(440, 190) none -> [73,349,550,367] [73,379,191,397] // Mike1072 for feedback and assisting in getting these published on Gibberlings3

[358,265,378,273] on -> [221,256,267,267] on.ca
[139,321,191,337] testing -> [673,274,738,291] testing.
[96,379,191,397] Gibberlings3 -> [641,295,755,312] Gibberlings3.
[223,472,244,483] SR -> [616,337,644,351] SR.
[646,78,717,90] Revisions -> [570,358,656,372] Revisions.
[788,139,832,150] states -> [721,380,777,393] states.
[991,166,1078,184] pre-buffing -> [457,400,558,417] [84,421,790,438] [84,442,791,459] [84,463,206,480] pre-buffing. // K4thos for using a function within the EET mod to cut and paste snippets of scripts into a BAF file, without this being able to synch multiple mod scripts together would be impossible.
************
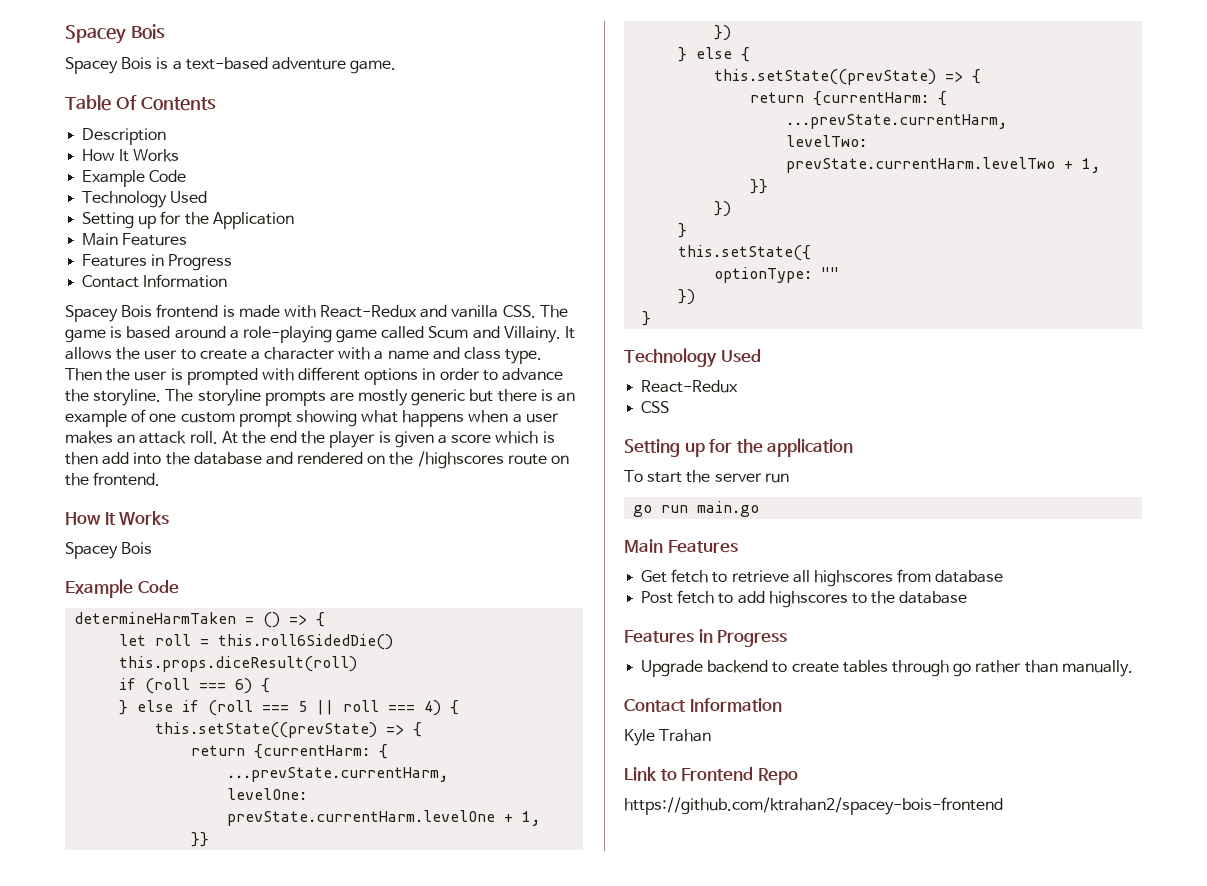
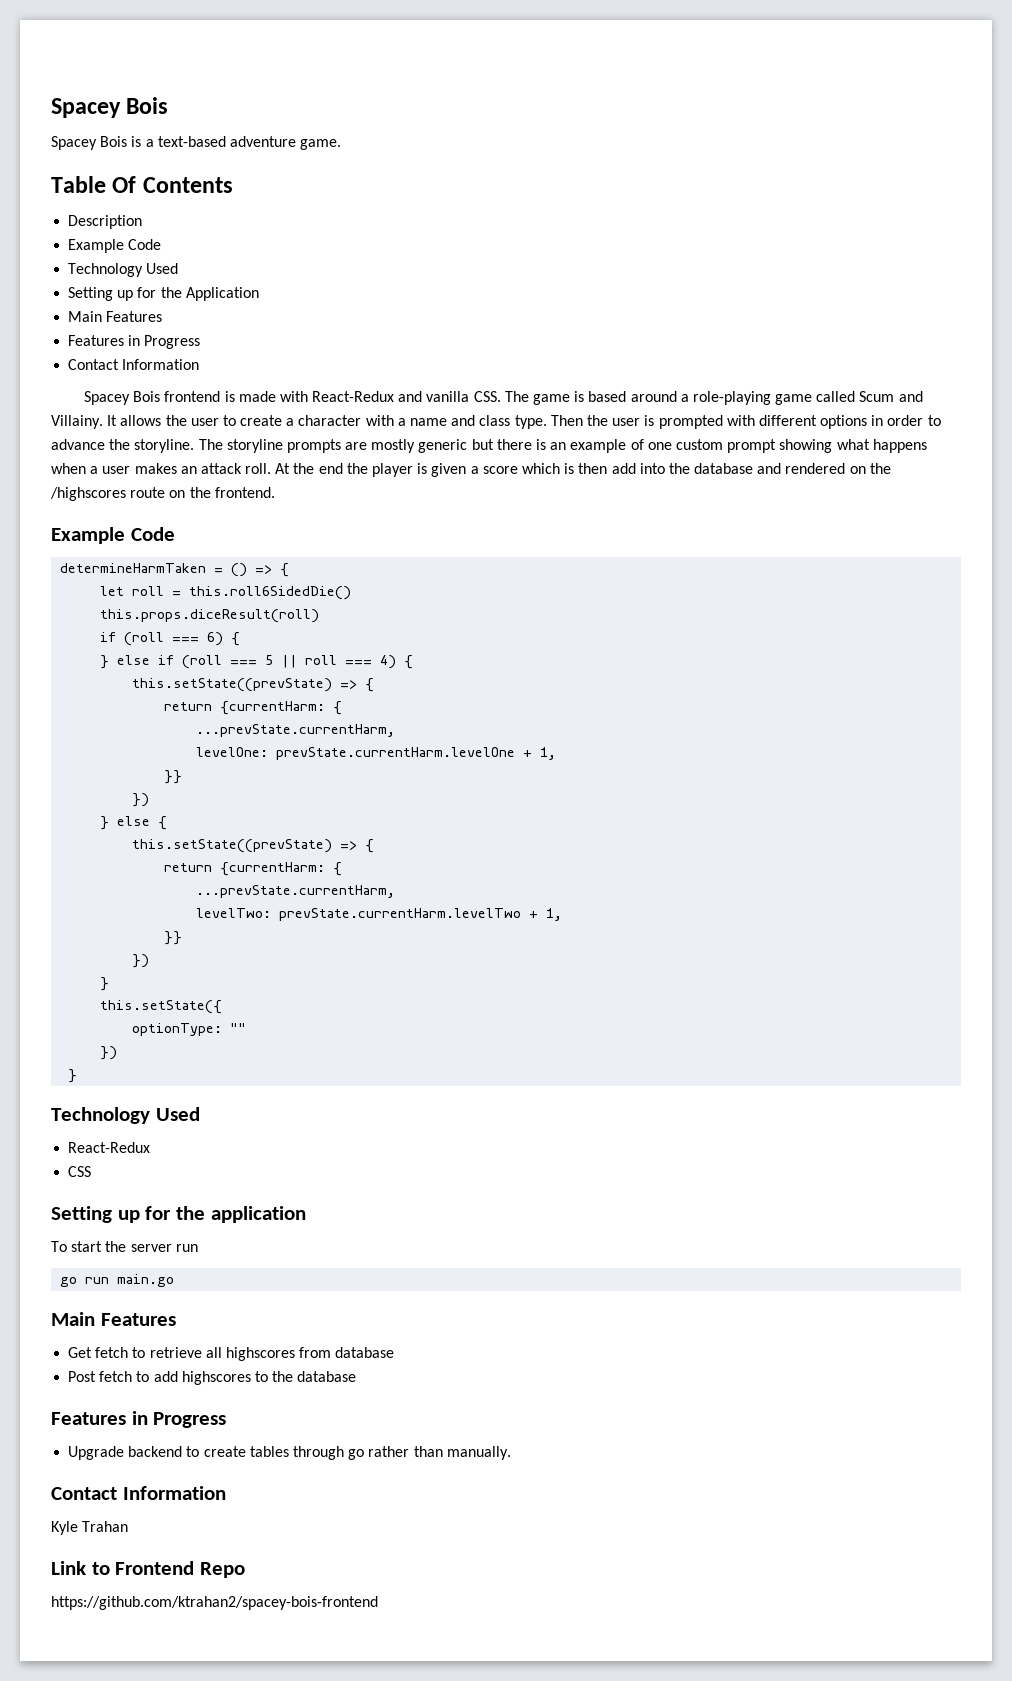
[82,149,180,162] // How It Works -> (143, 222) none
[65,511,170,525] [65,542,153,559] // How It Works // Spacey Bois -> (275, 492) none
************
• **REQUIRED ACTION**
Working from the material above, restate word for word the lines between the line with "(440, 190) none" and the line with "[223,472,244,483] SR -> [616,337,644,351] SR.", both included, and only those.

• **EXERCISE RESULT**
(440, 190) none -> [73,349,550,367] [73,379,191,397] // Mike1072 for feedback and assisting in getting these published on Gibberlings3

[358,265,378,273] on -> [221,256,267,267] on.ca
[139,321,191,337] testing -> [673,274,738,291] testing.
[96,379,191,397] Gibberlings3 -> [641,295,755,312] Gibberlings3.
[223,472,244,483] SR -> [616,337,644,351] SR.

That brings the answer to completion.